Though FCA chief Sergio Marchionne has grand plans for his partnership with Google, it seems that, for the moment, the deal is fairly limited. The first phase of the deal is "designed to take Google technology into the minivan," Marchionne said at a news conference today, marking the launch of the consumer version of the new Pacifica, according to Reuters.

"It's very, very focused," he said. "It has a very clear objective and a very clear timeline."

So the two firms are going to integrate Google's autonomous tech into Chrysler's minivans. But what happens then? That's less clear. Marchionne seems to believe that the partnership will be a long one, and that it could develop into so much more — but that may be a little bit ambitious, considering that the deal is non-exclusive and Google has made no secret of the fact that it intends to work with multiple manufacturing partners.
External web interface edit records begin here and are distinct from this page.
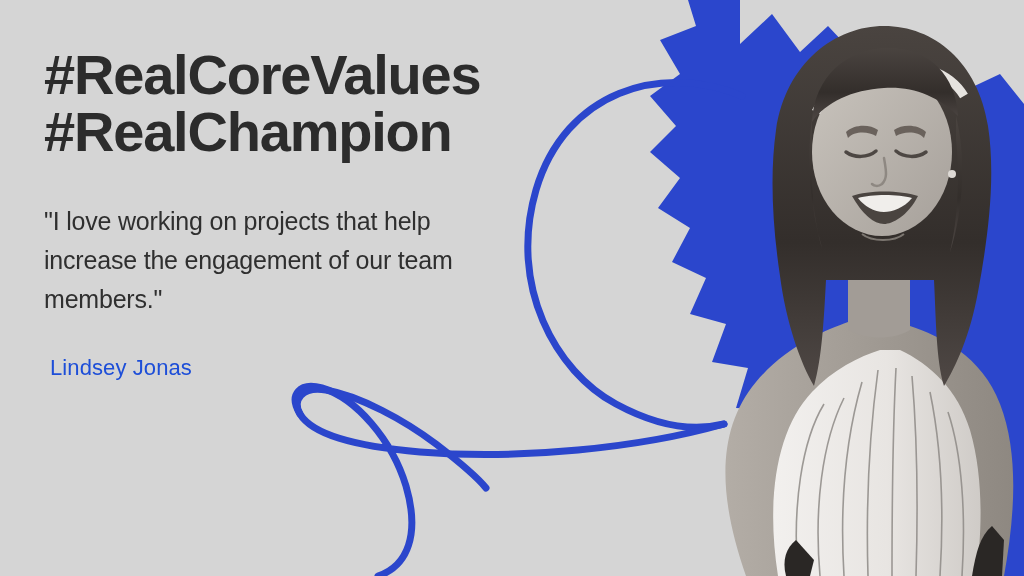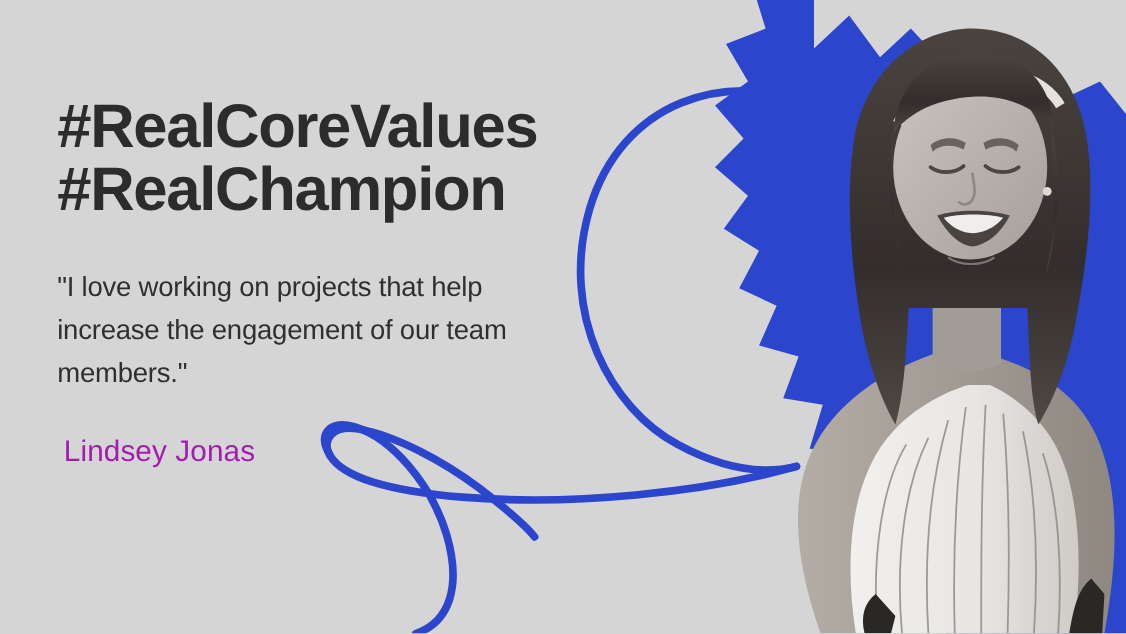--- a/index.html
+++ b/index.html
@@ -37,9 +37,8 @@
   
   .copy {
     position:absolute;
-    left:52px; top:46px;
+    left:44px; top:46px;
     width:520px;
-    margin-top:40px;
   }
   .headline {
     font-size:56px;

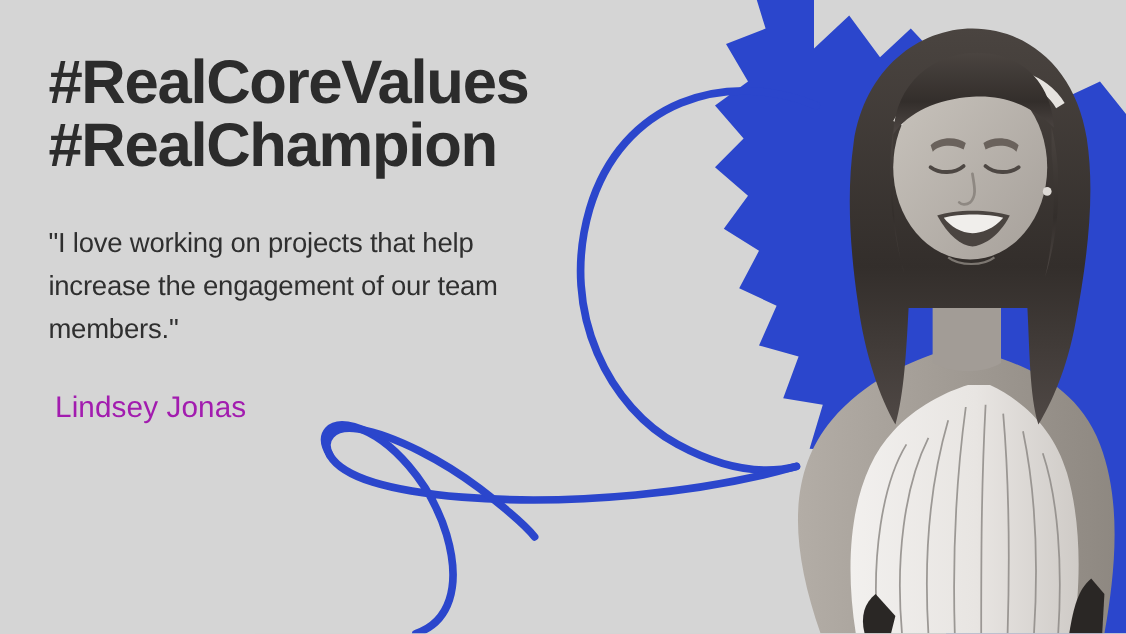--- a/index.html
+++ b/index.html
@@ -61,8 +61,8 @@
   }
   .attribution {
     margin-top:36px;
-    font-size:27px;
-    color:#a21caf;
+    font-size:22px;
+    color:#1d4ed8;
     letter-spacing:0.1px;
     padding-left:6px;
   }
Marchionne says that Google and FCA haven't discussed who might own all the research data generated by the deal. "We need to get to a stage where the car is viable so we can discuss the spoils of that work," he said. "We're not there." It's likely that Google would be keen to hang onto the data, though, and it's rumored that concerns over data ownership helped kill a possible tie-up between Apple and BMW or Daimler.

Beyond building 100 autonomous minivans, it's not clear that there are any plans for the two companies to work together. I suspect they will, though — Fiat Chrysler can use Google's tech to jumpstart its autonomous ambitions (unlike some other automakers, FCA is a bit late to the self-driving game), and Google needs at least one partner that knows how to build cars. It could be a good fit.

But it may be that FCA needs Google much more than the other way around, putting the carmaker in a position to make a bad deal. Maybe FCA will find itself dumped after the Silicon Valley giant has gotten what it needs.

Perhaps Marchionne agrees: "What develops from here, we'll see."

Neither Google nor Fiat Chrysler had any comment.